Work to be completed: Up to and including the line bearing "[24,366,61,379] -3dB ->", output every line of the entries exactly as written, starting from the first; pictures stay out.

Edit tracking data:
**********
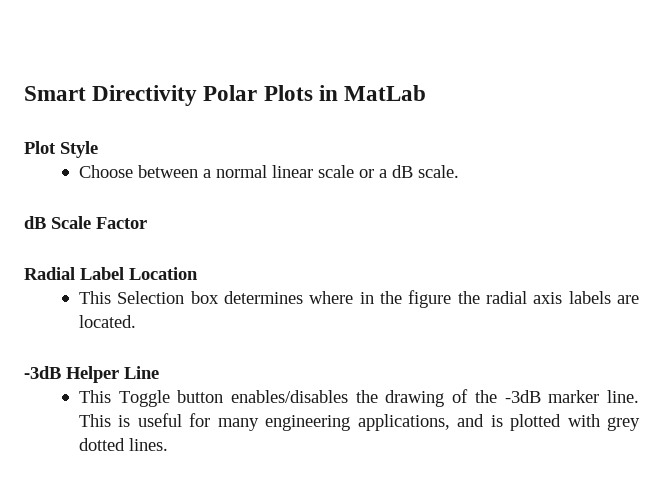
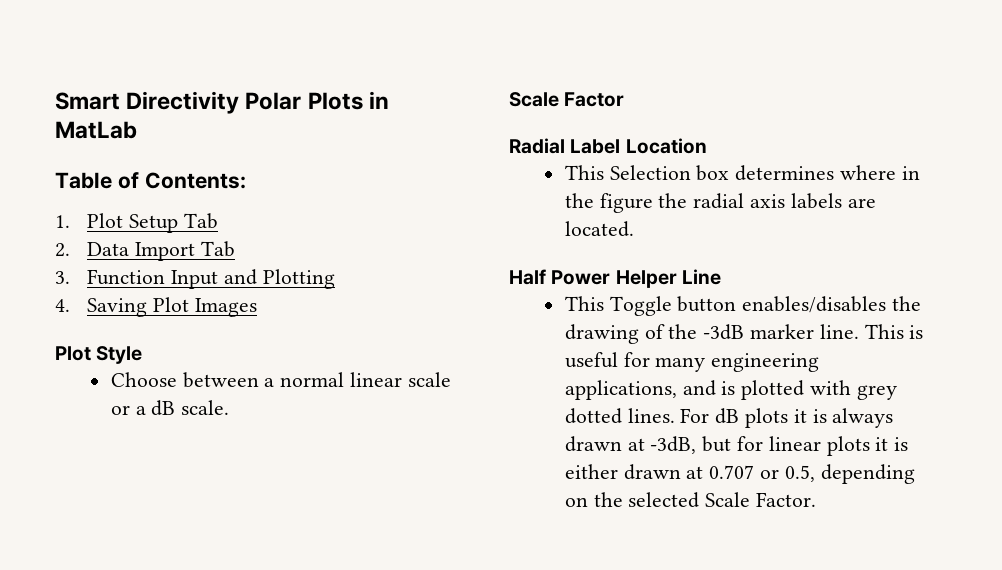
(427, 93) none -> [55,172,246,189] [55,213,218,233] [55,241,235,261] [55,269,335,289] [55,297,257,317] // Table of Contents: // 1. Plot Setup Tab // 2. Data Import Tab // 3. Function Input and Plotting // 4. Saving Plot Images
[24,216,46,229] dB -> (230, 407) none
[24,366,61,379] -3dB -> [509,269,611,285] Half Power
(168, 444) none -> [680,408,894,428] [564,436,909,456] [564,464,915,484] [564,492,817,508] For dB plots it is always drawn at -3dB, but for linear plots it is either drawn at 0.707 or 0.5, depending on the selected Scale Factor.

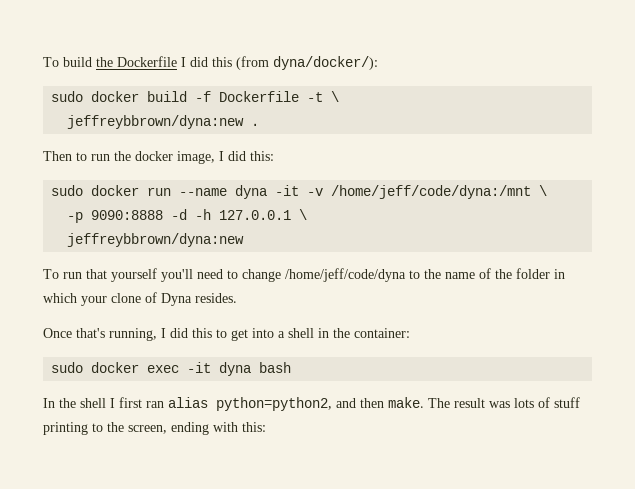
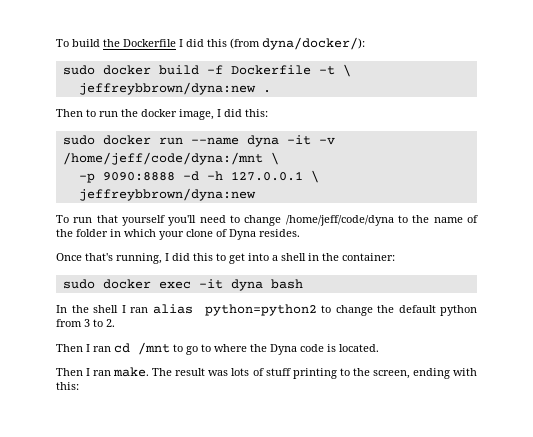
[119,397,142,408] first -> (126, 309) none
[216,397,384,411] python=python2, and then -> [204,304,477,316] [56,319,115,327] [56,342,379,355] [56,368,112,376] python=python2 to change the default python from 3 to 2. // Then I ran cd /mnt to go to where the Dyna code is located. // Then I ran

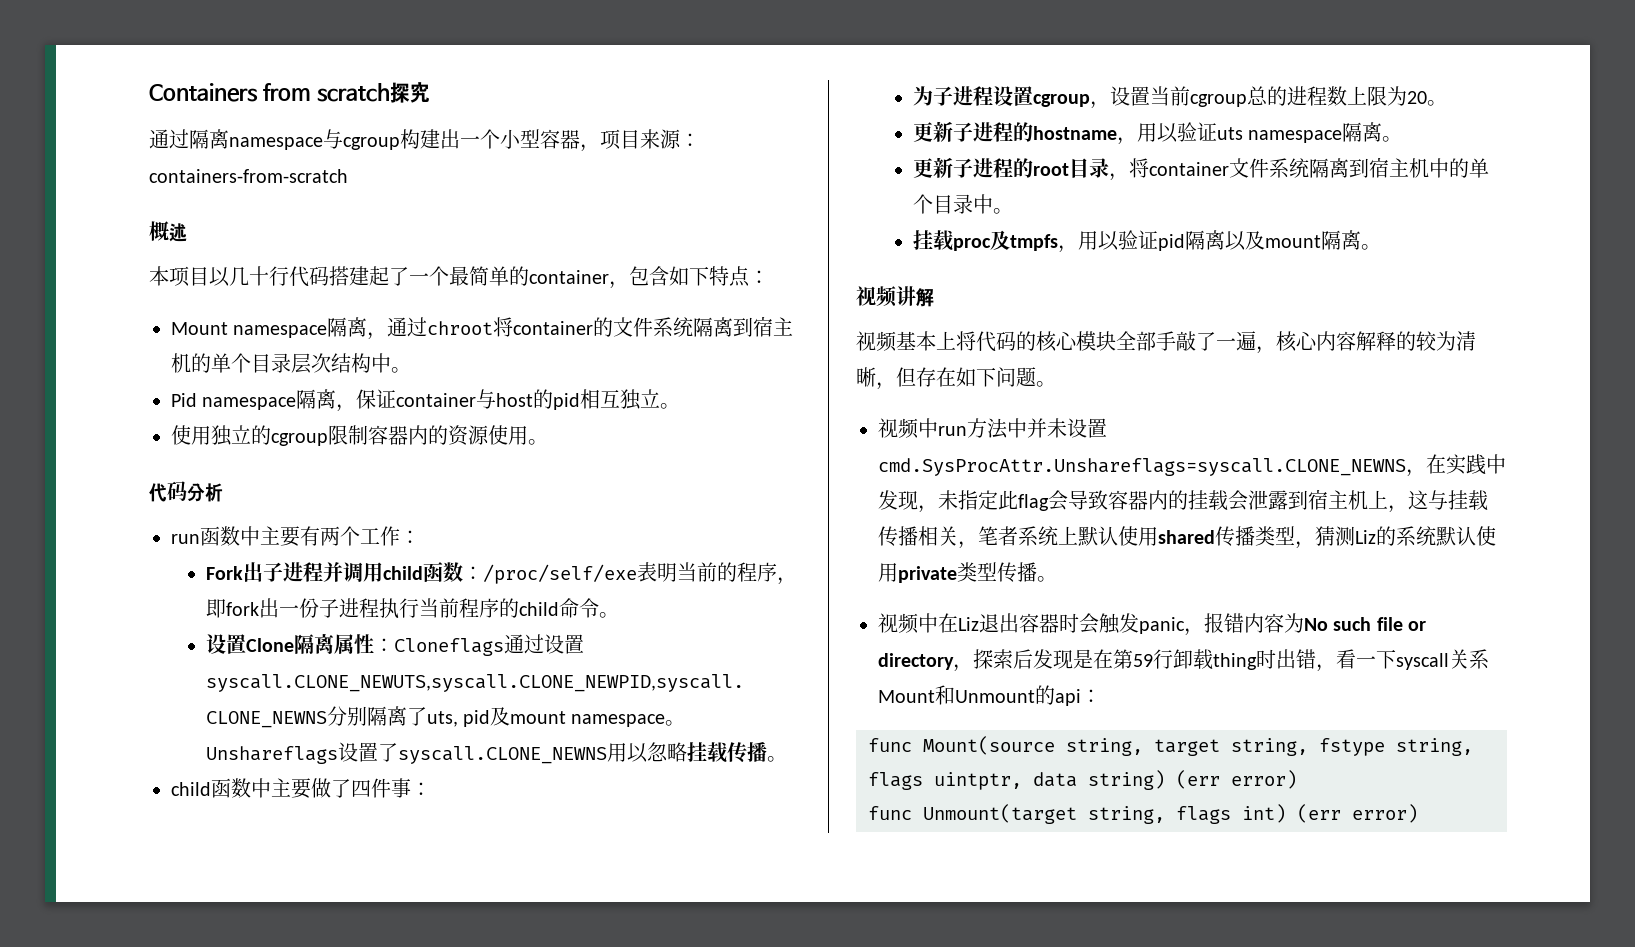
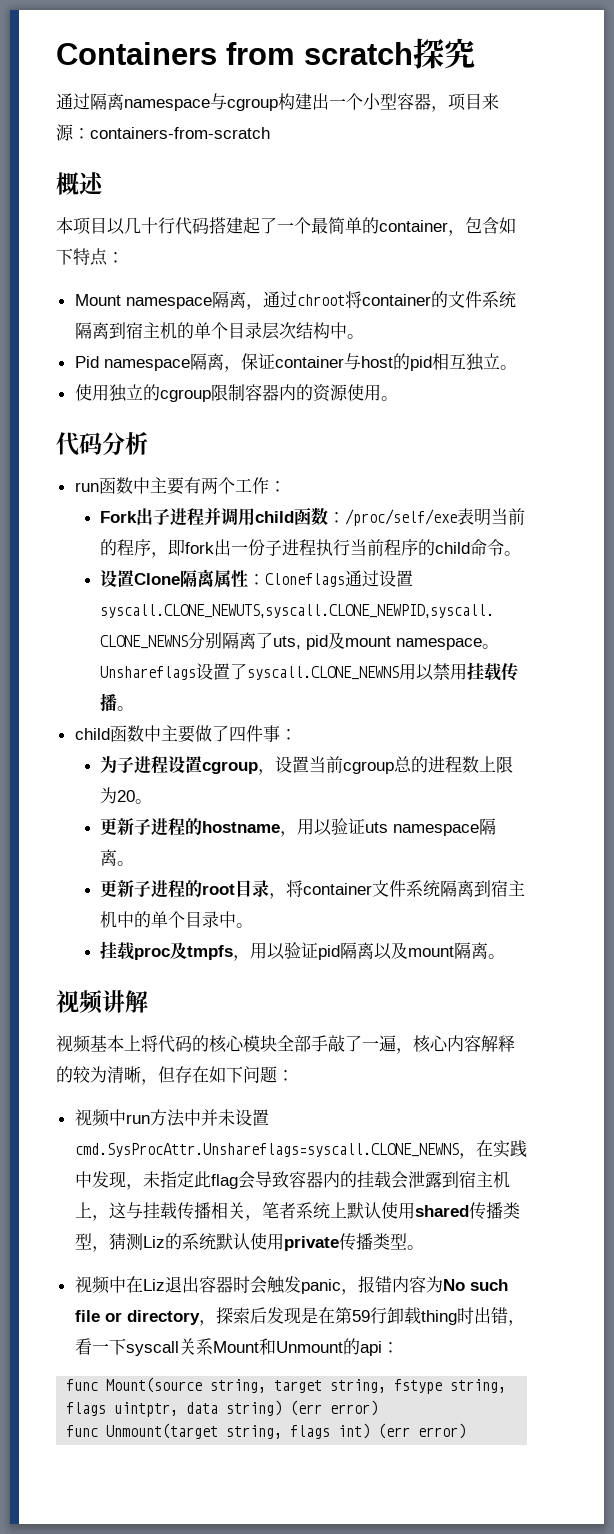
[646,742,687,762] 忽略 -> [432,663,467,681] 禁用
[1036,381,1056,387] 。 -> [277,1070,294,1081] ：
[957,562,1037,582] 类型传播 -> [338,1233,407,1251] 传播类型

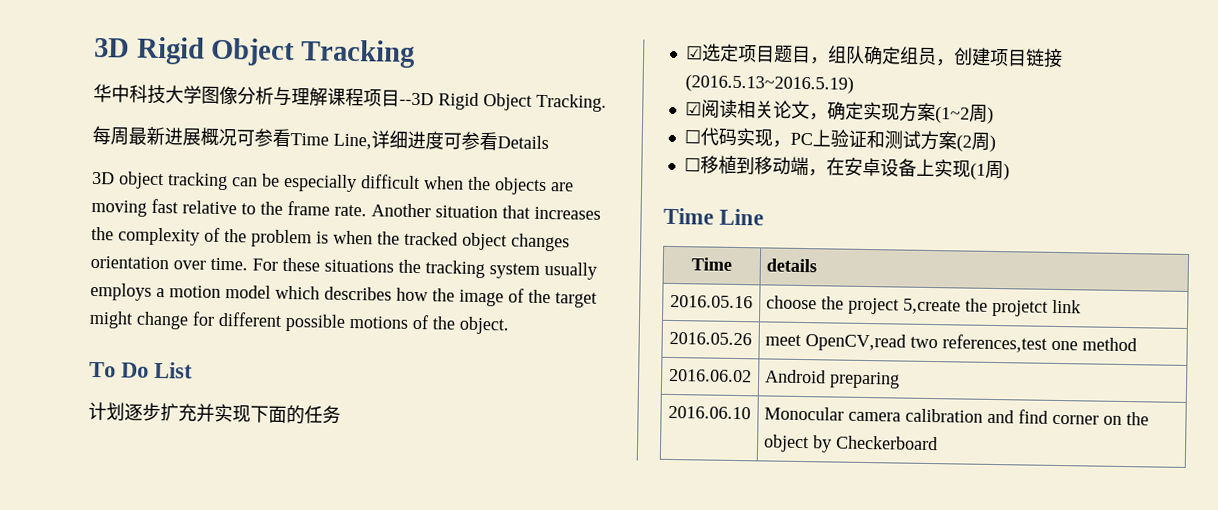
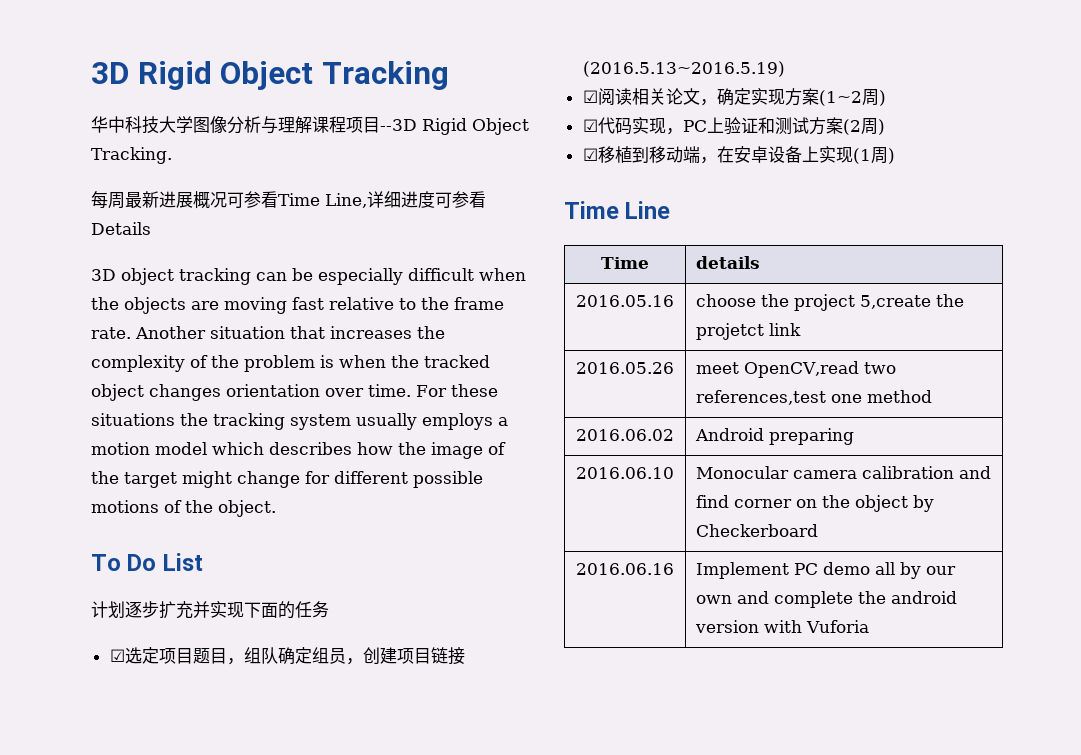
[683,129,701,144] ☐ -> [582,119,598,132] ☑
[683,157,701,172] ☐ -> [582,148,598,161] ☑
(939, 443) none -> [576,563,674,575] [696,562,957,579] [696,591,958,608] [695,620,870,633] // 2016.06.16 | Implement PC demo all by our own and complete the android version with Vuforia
**********
Problem solution:
(427, 93) none -> [55,172,246,189] [55,213,218,233] [55,241,235,261] [55,269,335,289] [55,297,257,317] // Table of Contents: // 1. Plot Setup Tab // 2. Data Import Tab // 3. Function Input and Plotting // 4. Saving Plot Images
[24,216,46,229] dB -> (230, 407) none
[24,366,61,379] -3dB -> [509,269,611,285] Half Power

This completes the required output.